[INSTRUCTIONS TO FOLLOW]
Which lines come from the start of the records through the line that holds "Sky fox fortress"? Write them out word for word.

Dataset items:

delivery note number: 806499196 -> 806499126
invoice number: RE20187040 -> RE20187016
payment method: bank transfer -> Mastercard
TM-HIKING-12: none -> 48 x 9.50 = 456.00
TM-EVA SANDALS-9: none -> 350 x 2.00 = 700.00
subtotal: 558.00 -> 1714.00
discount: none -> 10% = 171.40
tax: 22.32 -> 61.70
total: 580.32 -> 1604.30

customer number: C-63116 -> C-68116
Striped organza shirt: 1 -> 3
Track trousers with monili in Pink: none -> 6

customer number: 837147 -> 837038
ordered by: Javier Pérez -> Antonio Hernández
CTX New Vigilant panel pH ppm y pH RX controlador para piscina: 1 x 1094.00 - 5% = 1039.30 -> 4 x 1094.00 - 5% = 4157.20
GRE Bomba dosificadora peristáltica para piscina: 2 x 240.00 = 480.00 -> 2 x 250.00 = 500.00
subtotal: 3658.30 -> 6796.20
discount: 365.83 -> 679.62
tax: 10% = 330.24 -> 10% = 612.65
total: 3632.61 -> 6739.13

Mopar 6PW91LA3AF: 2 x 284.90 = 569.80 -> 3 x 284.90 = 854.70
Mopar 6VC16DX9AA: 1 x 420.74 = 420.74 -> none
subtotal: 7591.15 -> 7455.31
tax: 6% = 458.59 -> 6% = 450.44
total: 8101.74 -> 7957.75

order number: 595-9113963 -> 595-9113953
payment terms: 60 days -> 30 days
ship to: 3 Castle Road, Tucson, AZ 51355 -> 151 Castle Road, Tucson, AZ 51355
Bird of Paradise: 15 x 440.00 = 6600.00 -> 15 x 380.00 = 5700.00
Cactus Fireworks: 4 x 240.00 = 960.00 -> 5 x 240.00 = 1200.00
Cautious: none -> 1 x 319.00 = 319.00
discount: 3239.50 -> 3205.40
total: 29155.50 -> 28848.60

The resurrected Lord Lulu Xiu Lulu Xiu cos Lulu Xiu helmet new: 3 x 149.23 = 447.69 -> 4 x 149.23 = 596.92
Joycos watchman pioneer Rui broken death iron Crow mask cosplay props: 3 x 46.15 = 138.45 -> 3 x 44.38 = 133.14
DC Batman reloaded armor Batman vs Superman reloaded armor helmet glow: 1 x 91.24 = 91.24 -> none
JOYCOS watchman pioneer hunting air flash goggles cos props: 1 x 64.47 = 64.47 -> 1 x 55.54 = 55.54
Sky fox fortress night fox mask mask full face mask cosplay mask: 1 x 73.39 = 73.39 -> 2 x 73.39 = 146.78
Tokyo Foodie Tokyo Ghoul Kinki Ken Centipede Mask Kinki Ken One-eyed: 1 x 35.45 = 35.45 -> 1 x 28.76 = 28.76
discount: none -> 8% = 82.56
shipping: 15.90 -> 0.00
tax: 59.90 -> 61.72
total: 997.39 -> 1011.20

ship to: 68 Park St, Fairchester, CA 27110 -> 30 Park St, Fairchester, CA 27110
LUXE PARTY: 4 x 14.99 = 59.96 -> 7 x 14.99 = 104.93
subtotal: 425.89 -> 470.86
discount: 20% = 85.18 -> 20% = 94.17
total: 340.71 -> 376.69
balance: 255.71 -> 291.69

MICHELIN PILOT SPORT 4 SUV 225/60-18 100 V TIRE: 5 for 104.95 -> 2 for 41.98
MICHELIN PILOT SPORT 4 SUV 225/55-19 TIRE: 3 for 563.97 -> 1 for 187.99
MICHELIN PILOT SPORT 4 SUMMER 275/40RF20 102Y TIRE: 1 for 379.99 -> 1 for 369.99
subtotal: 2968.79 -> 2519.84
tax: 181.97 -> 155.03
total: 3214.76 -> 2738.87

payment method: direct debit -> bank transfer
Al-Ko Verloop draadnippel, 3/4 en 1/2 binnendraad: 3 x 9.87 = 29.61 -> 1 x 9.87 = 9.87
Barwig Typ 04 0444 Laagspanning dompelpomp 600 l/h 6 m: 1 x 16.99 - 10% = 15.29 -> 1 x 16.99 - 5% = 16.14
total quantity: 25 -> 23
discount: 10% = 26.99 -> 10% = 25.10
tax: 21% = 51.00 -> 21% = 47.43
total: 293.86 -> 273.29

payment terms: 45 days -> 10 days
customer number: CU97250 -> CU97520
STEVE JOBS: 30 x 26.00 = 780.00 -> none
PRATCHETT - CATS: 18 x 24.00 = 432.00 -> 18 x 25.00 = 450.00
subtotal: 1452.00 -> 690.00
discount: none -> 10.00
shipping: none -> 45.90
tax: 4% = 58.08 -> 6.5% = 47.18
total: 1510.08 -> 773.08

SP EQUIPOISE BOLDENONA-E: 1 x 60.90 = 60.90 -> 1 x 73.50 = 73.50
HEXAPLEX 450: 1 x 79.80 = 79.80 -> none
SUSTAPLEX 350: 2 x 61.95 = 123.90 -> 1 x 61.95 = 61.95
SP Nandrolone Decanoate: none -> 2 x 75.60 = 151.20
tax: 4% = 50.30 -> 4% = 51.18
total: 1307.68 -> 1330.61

[TASK SOLUTION]
delivery note number: 806499196 -> 806499126
invoice number: RE20187040 -> RE20187016
payment method: bank transfer -> Mastercard
TM-HIKING-12: none -> 48 x 9.50 = 456.00
TM-EVA SANDALS-9: none -> 350 x 2.00 = 700.00
subtotal: 558.00 -> 1714.00
discount: none -> 10% = 171.40
tax: 22.32 -> 61.70
total: 580.32 -> 1604.30

customer number: C-63116 -> C-68116
Striped organza shirt: 1 -> 3
Track trousers with monili in Pink: none -> 6

customer number: 837147 -> 837038
ordered by: Javier Pérez -> Antonio Hernández
CTX New Vigilant panel pH ppm y pH RX controlador para piscina: 1 x 1094.00 - 5% = 1039.30 -> 4 x 1094.00 - 5% = 4157.20
GRE Bomba dosificadora peristáltica para piscina: 2 x 240.00 = 480.00 -> 2 x 250.00 = 500.00
subtotal: 3658.30 -> 6796.20
discount: 365.83 -> 679.62
tax: 10% = 330.24 -> 10% = 612.65
total: 3632.61 -> 6739.13

Mopar 6PW91LA3AF: 2 x 284.90 = 569.80 -> 3 x 284.90 = 854.70
Mopar 6VC16DX9AA: 1 x 420.74 = 420.74 -> none
subtotal: 7591.15 -> 7455.31
tax: 6% = 458.59 -> 6% = 450.44
total: 8101.74 -> 7957.75

order number: 595-9113963 -> 595-9113953
payment terms: 60 days -> 30 days
ship to: 3 Castle Road, Tucson, AZ 51355 -> 151 Castle Road, Tucson, AZ 51355
Bird of Paradise: 15 x 440.00 = 6600.00 -> 15 x 380.00 = 5700.00
Cactus Fireworks: 4 x 240.00 = 960.00 -> 5 x 240.00 = 1200.00
Cautious: none -> 1 x 319.00 = 319.00
discount: 3239.50 -> 3205.40
total: 29155.50 -> 28848.60

The resurrected Lord Lulu Xiu Lulu Xiu cos Lulu Xiu helmet new: 3 x 149.23 = 447.69 -> 4 x 149.23 = 596.92
Joycos watchman pioneer Rui broken death iron Crow mask cosplay props: 3 x 46.15 = 138.45 -> 3 x 44.38 = 133.14
DC Batman reloaded armor Batman vs Superman reloaded armor helmet glow: 1 x 91.24 = 91.24 -> none
JOYCOS watchman pioneer hunting air flash goggles cos props: 1 x 64.47 = 64.47 -> 1 x 55.54 = 55.54
Sky fox fortress night fox mask mask full face mask cosplay mask: 1 x 73.39 = 73.39 -> 2 x 73.39 = 146.78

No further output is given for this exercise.